_Assignment_:
Word for word, restate the entries below, but exclude the images.

_Data for review_:
= = = = =

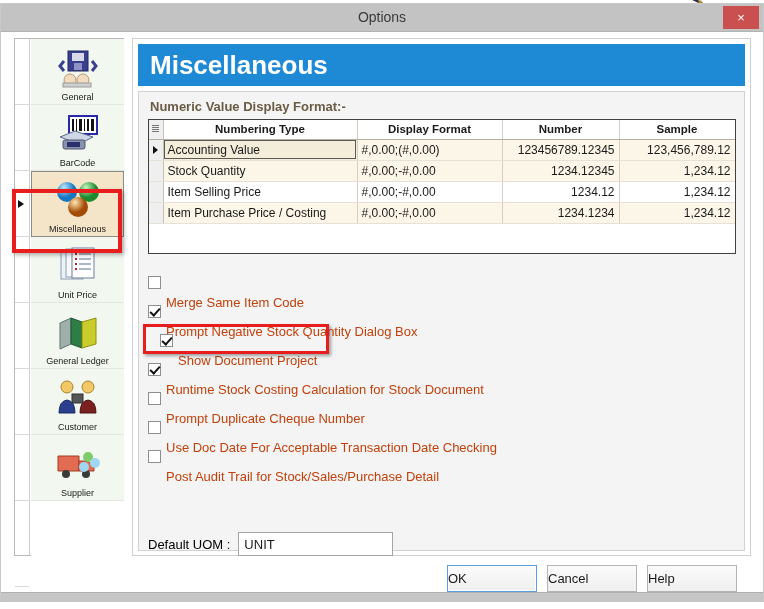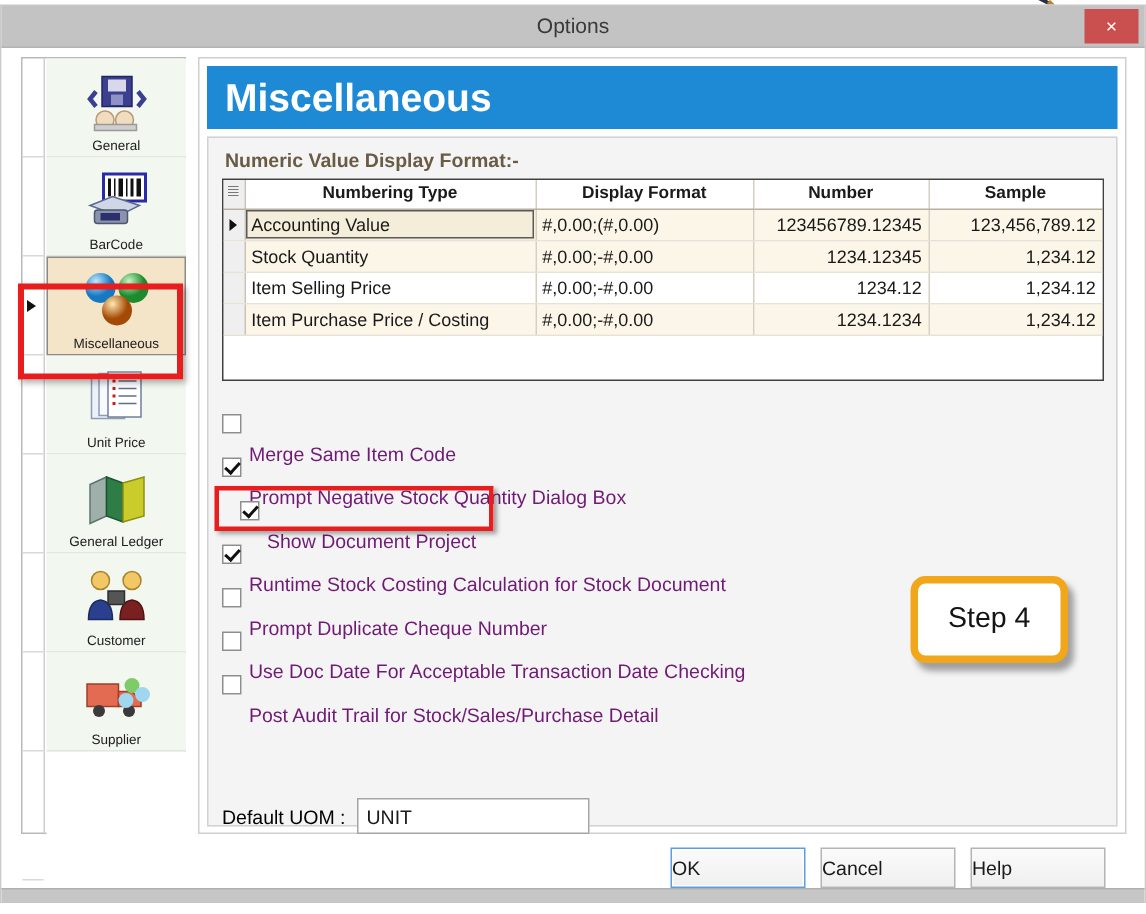"Merge Same Item Code" .chk-label { color: #701a75 -> #c2410c }
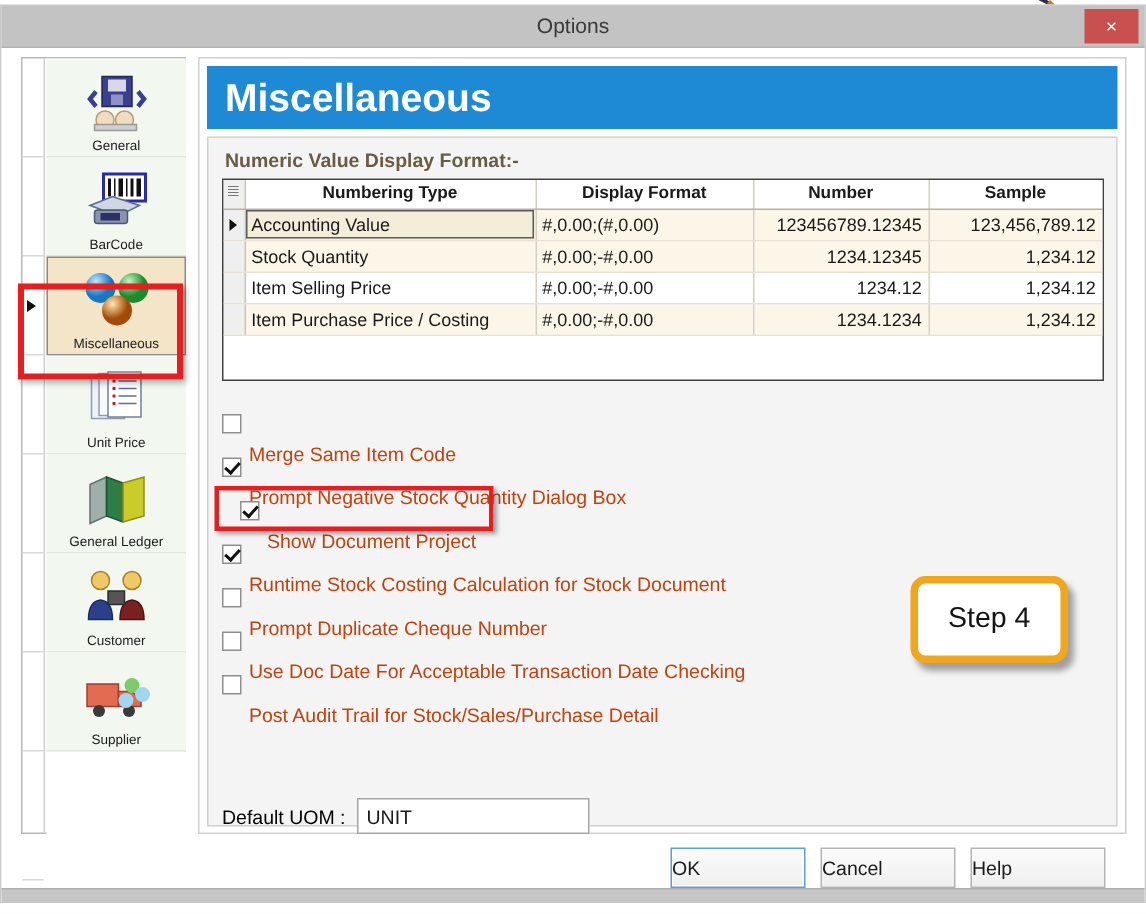"Step 4" div.step-callout { html: <div>Step 4</div> -> none }
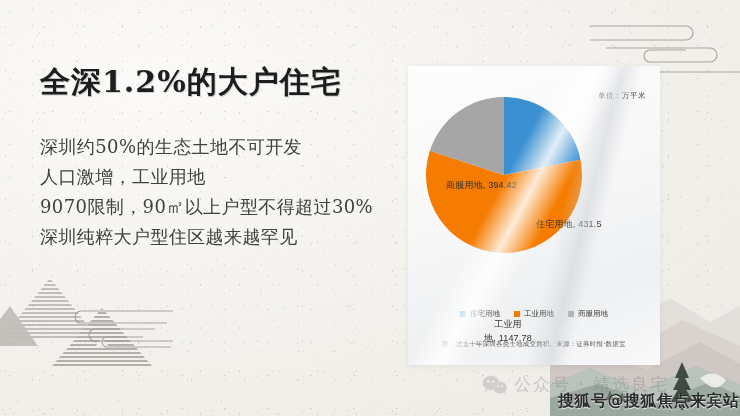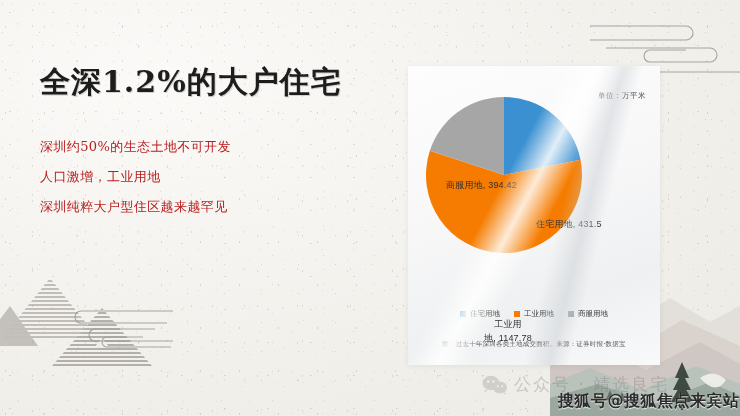"深圳约50%的生态土地不可开发" .body-line { color: #b91c1c -> #404040; font-size: 13px -> 18px }
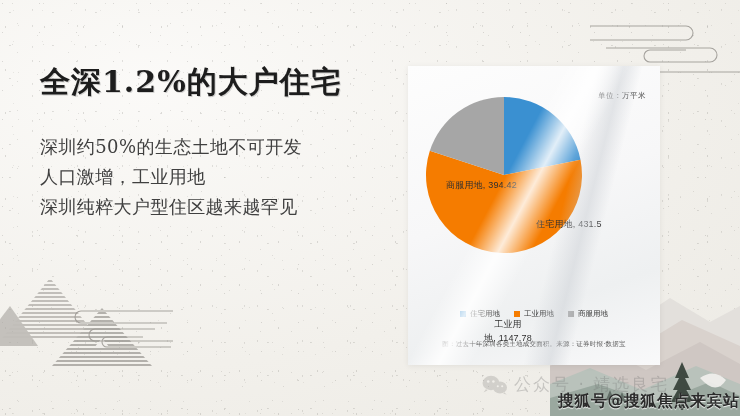"9070限制，90㎡以上户型不得超过30%" div.body-line { html: none -> <div>9070限制，90㎡以上户型不得超过30%</div> }
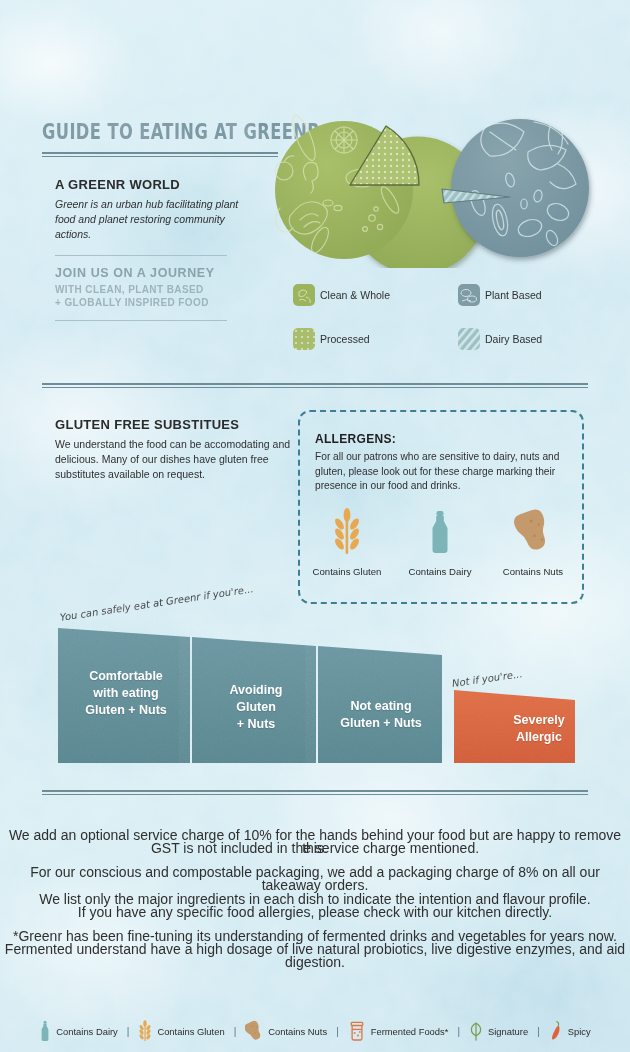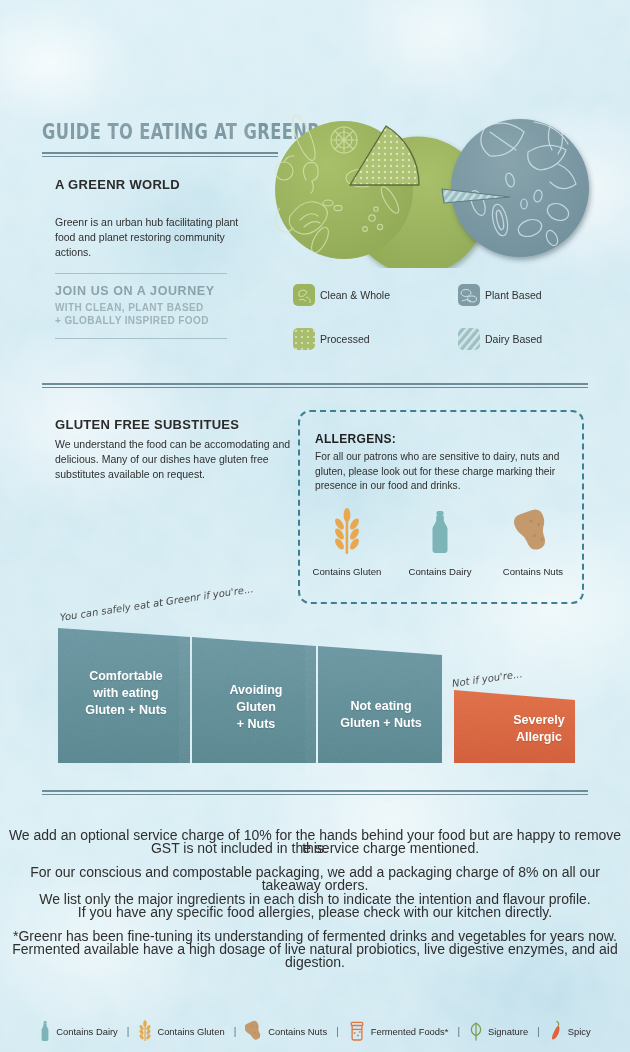"Greenr is an urban hub" div.body-txt { font-style: none -> italic; margin-top: 23px -> 5px }
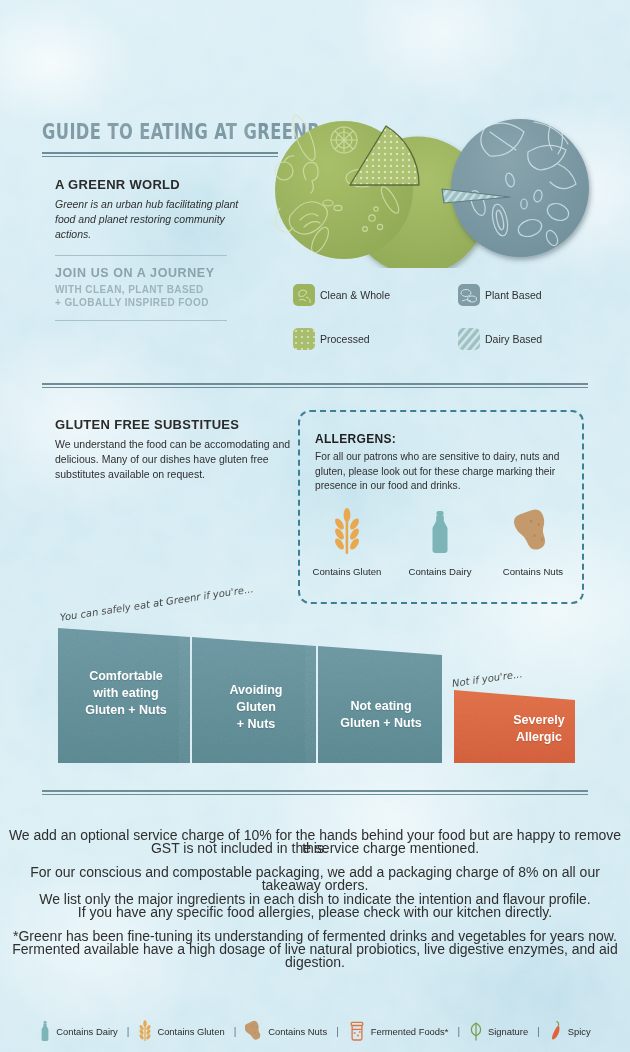"Fermented available have a high" div.foot-p { text: available -> understand }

= = = = =

_Written answer_:
"Merge Same Item Code" .chk-label { color: #701a75 -> #c2410c }
"Step 4" div.step-callout { html: <div>Step 4</div> -> none }
"深圳约50%的生态土地不可开发" .body-line { color: #b91c1c -> #404040; font-size: 13px -> 18px }
"9070限制，90㎡以上户型不得超过30%" div.body-line { html: none -> <div>9070限制，90㎡以上户型不得超过30%</div> }
"Greenr is an urban hub" div.body-txt { font-style: none -> italic; margin-top: 23px -> 5px }
"Fermented available have a high" div.foot-p { text: available -> understand }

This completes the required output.